● Directions
Once you find the line with "(361, 210) none" in the entries below, return exactly every line from it through the line with "(664, 281) none".

● Data for the task
────────
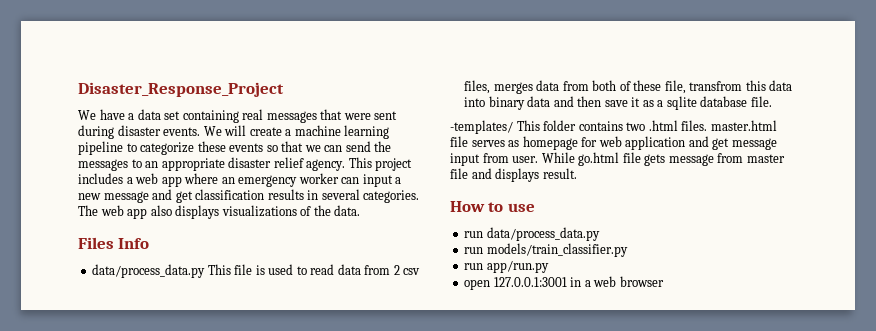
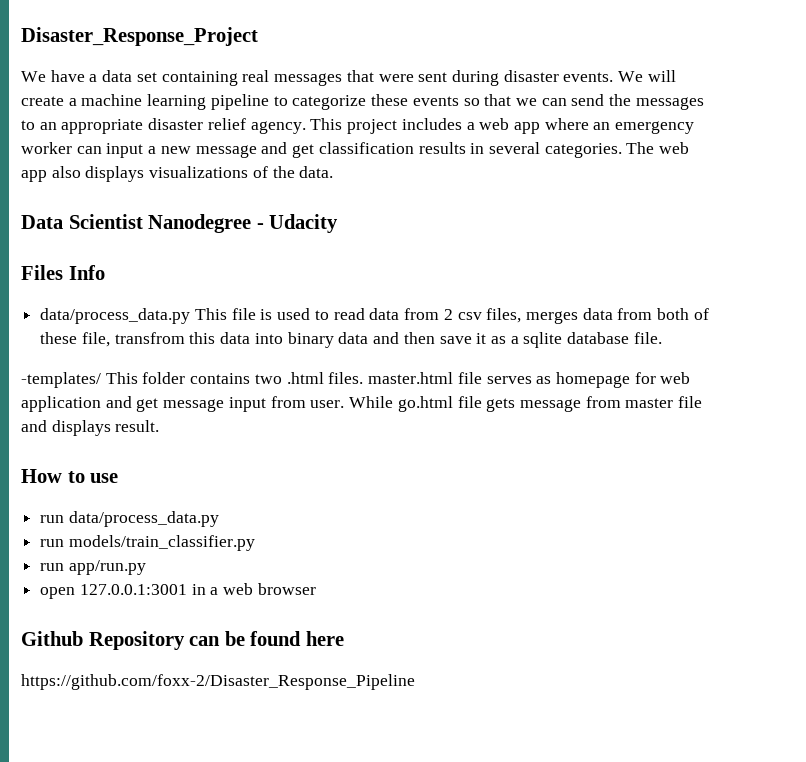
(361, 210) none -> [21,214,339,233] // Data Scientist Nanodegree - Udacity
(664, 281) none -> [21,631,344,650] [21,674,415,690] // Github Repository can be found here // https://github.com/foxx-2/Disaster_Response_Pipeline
────────
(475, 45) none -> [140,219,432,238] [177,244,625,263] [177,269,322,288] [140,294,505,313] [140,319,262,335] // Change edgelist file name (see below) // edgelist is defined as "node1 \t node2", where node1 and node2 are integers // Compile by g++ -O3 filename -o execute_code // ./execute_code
────────
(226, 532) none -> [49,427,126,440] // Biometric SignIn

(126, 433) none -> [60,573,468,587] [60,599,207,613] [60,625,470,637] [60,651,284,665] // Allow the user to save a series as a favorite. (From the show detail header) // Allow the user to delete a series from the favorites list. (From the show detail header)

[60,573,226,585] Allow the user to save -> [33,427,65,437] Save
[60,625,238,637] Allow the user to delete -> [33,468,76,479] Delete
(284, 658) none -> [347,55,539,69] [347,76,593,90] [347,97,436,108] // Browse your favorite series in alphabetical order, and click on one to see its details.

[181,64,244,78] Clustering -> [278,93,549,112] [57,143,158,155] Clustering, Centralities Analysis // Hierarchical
────────
● Solution to this exercise
(361, 210) none -> [21,214,339,233] // Data Scientist Nanodegree - Udacity
(664, 281) none -> [21,631,344,650] [21,674,415,690] // Github Repository can be found here // https://github.com/foxx-2/Disaster_Response_Pipeline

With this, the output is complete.